Donnerstag, Januar 31, 2008

Why The Subprime Crisis Came About...

This is one of the best explanations of the subprime crisis I've seen to date, and is from a banker. The first part, which has less to do with the sub primes, is here. Thumbs up to the blogger...

What was/is the problem?

The fundamentals of banking are, in reality, rather simple: if you want to get money from the bank, they need to know the likelihood of you paying that money back. The more likely that is, the less you will have to pay for that money. If you have savings and want to invest that money, the higher the interest rate, the greater the likelihood that you will not see any of your money back.

The banks live on asymmetric information (if the borrower could tap the lender directly, they wouldn't need the bank!) and fees for services provided.

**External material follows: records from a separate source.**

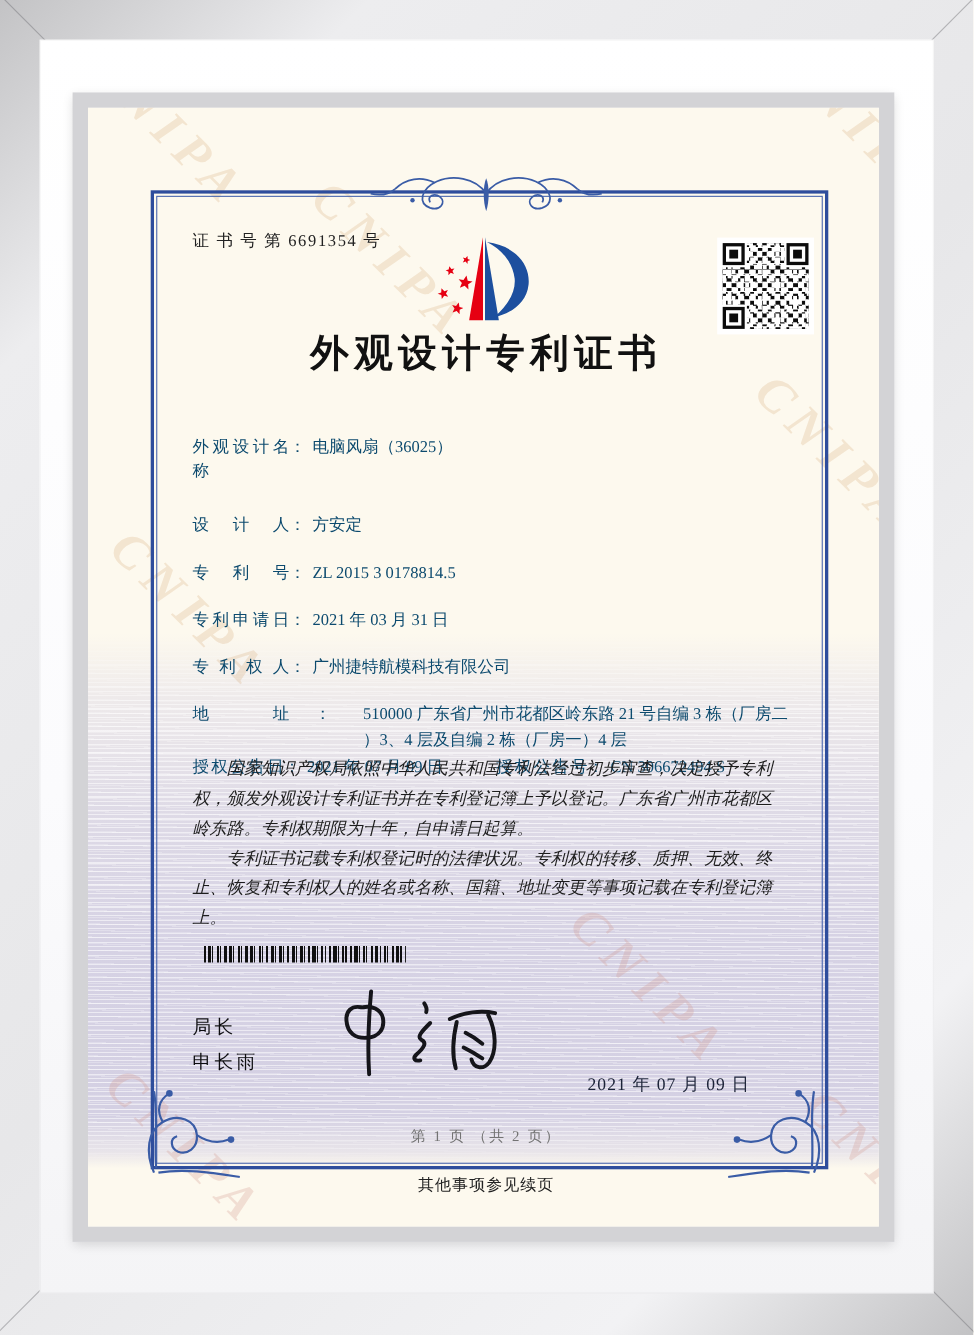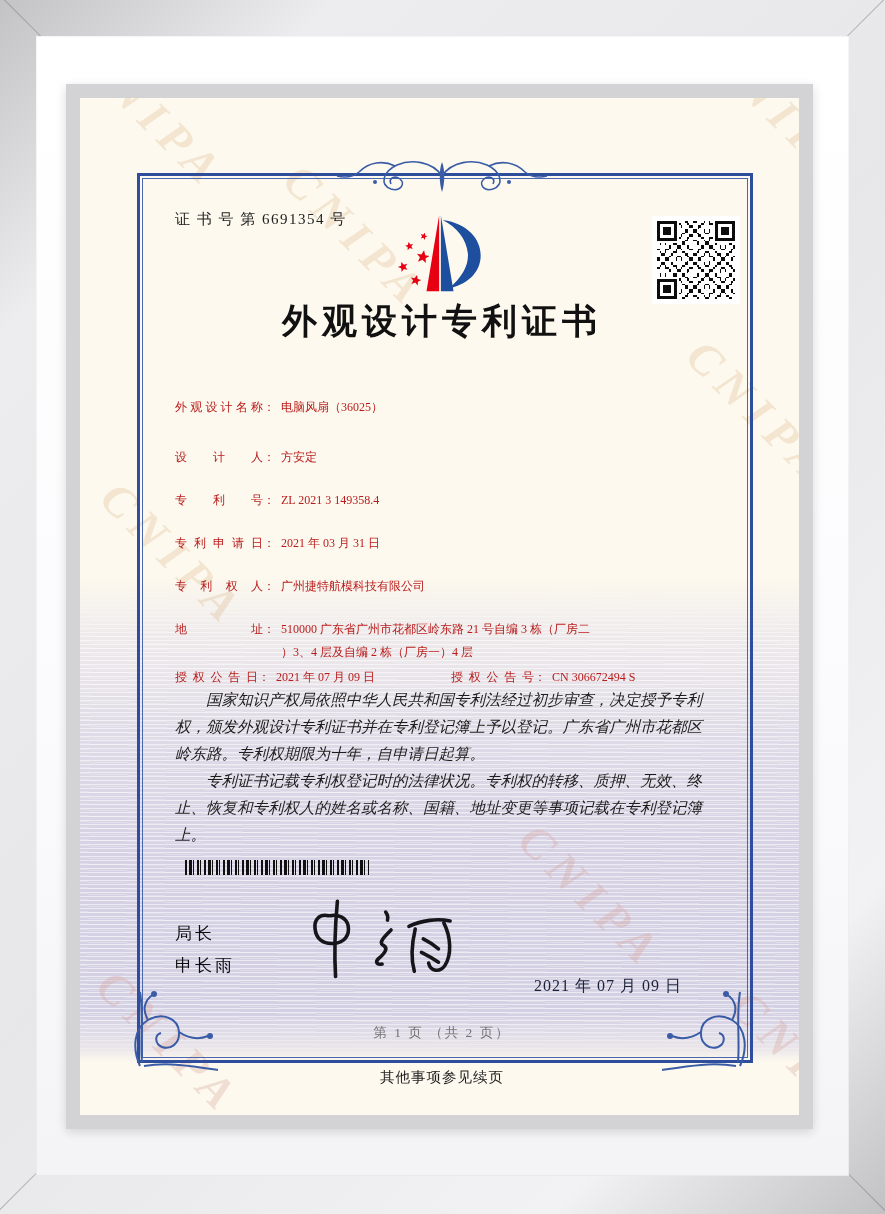--- a/index.html
+++ b/index.html
@@ -54,7 +54,7 @@
 
   .title{left:57px;top:202px;width:610px;text-align:center;font-size:35px;font-weight:bold;letter-spacing:5px;color:#111;line-height:44px;}
 
-  .fields{left:95px;top:298px;width:545px;font-size:12px;color:#b91c1c;}
+  .fields{left:95px;top:298px;width:545px;font-size:15px;color:#0c4a6e;}
   .frow{display:flex;line-height:22px;margin-bottom:20px;}
   .frow.first{margin-bottom:27px;}
   .frow.addr{margin-bottom:2px;}

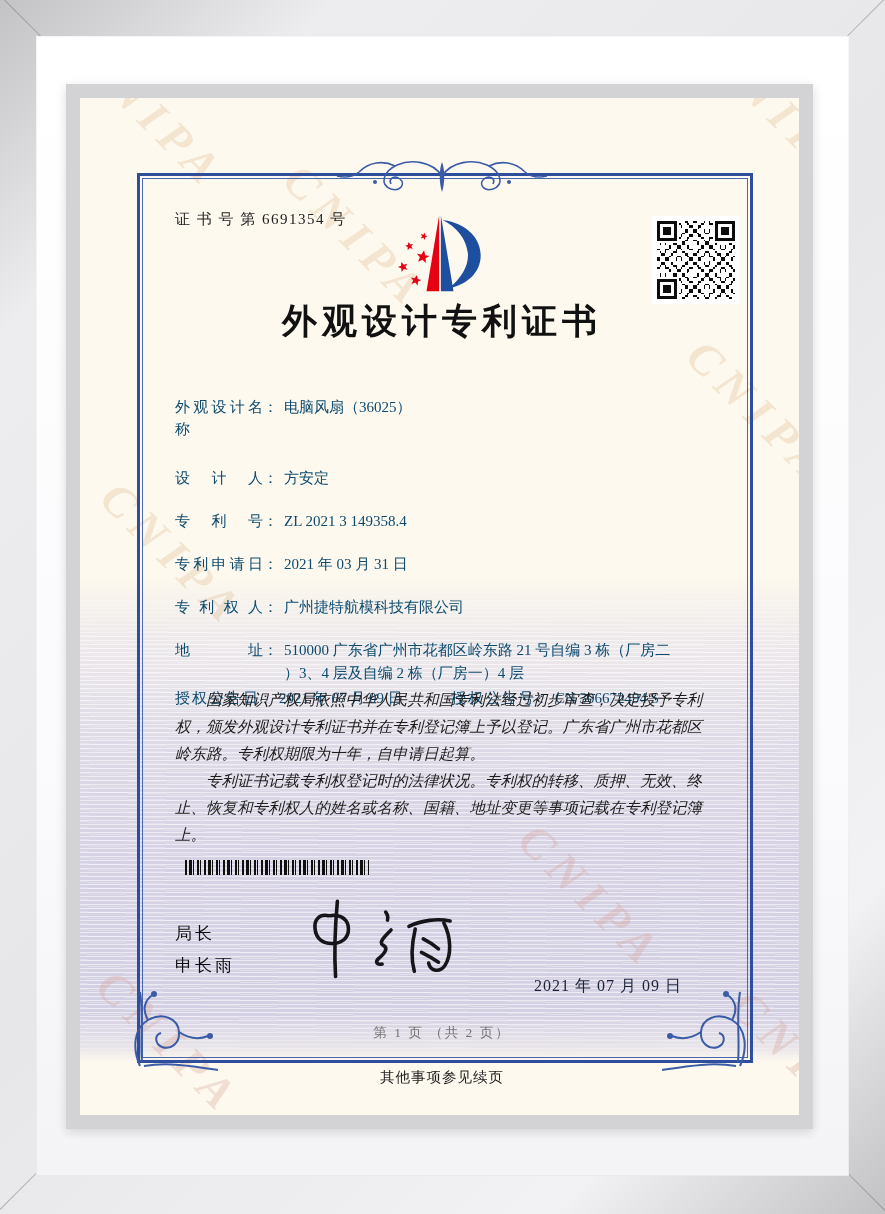--- a/index.html
+++ b/index.html
@@ -179,7 +179,7 @@
           <div class="frow">
             <span class="flabel">专利号</span>
               <span class="fcolon">：</span>
-            <span class="fvalue">ZL 2021 3 149358.4</span>
+            <span class="fvalue">ZL 2015 3 0178814.5</span>
           </div>
           <div class="frow">
             <span class="flabel">专利申请日</span>

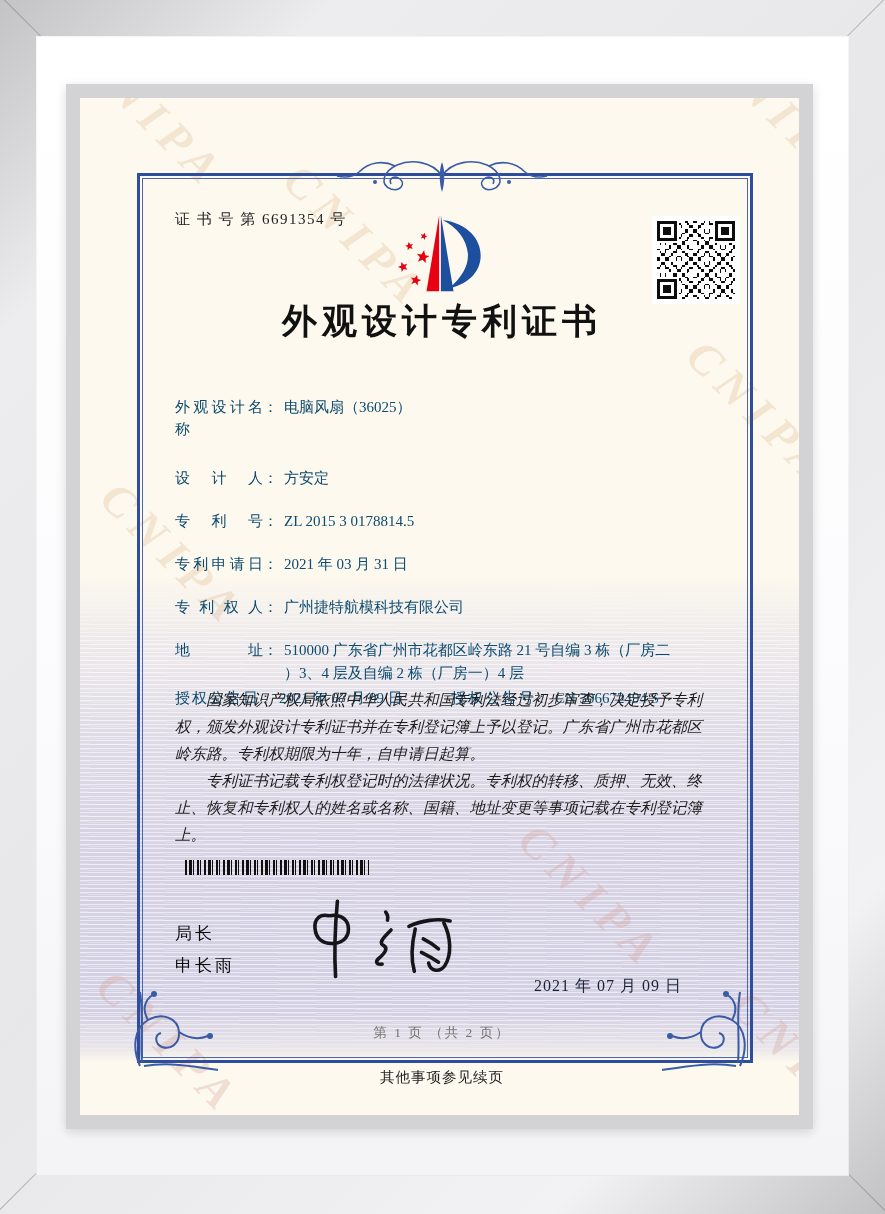--- a/index.html
+++ b/index.html
@@ -57,7 +57,7 @@
   .fields{left:95px;top:298px;width:545px;font-size:15px;color:#0c4a6e;}
   .frow{display:flex;line-height:22px;margin-bottom:20px;}
   .frow.first{margin-bottom:27px;}
-  .frow.addr{margin-bottom:2px;}
+  .frow.addr{margin-bottom:2px;gap:23px;}
   .flabel{flex:0 0 88px;text-align:justify;text-align-last:justify;}
   .fcolon{flex:none;}
   .fvalue{flex:1;margin-left:6px;white-space:pre-line;line-height:23px;}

They pay interest rates on savings that are lower than the rate they charge to borrow that money, and the interest difference is where they make their money (service fees serve only to lower their overhead). They can turn their liabilities (unpaid loans) into assets by discounting the future value plus repayment risks and selling their portfolio at a discount. You normally don't do this, as the banks want the cash flows. It's their bread and butter.

So, what happened in the sub prime crisis?

The banks no longer needed to worry about whether the money got paid back. They jiggered their internal rating systems to make all loans look good, misrepresented those loans to external investors, and laughed all the way to the ... bank. They were more than happy to do so, since if one had properly discounted the loans, they'd have been true junk, with maybe ten cents on the dollar. So they broke even and cashed in on their fees.

The external investors invested like they believed that all sub primes were actually prime loans, and were overcome by one of the most fundamental human emotions: greed. They thought they were getting solid investment instruments with great rates of return, and I cannot fathom why their due diligence failed so abjectly.

The borrowers were complicit and stupid. On the one hand, the banks were actively looking for such folks, and normally would never, ever have lent them these monies, but since the bank was selling the loan immediately, it didn't care: someone else would pay the bill.

So, it's a tragedy: billions "lost", careers ruined, homeowners evicted, and this will cost probably around 50-75 points of GDP growth for the next several years each and every quarter until the mess is cleaned up and proper banking re-emerges.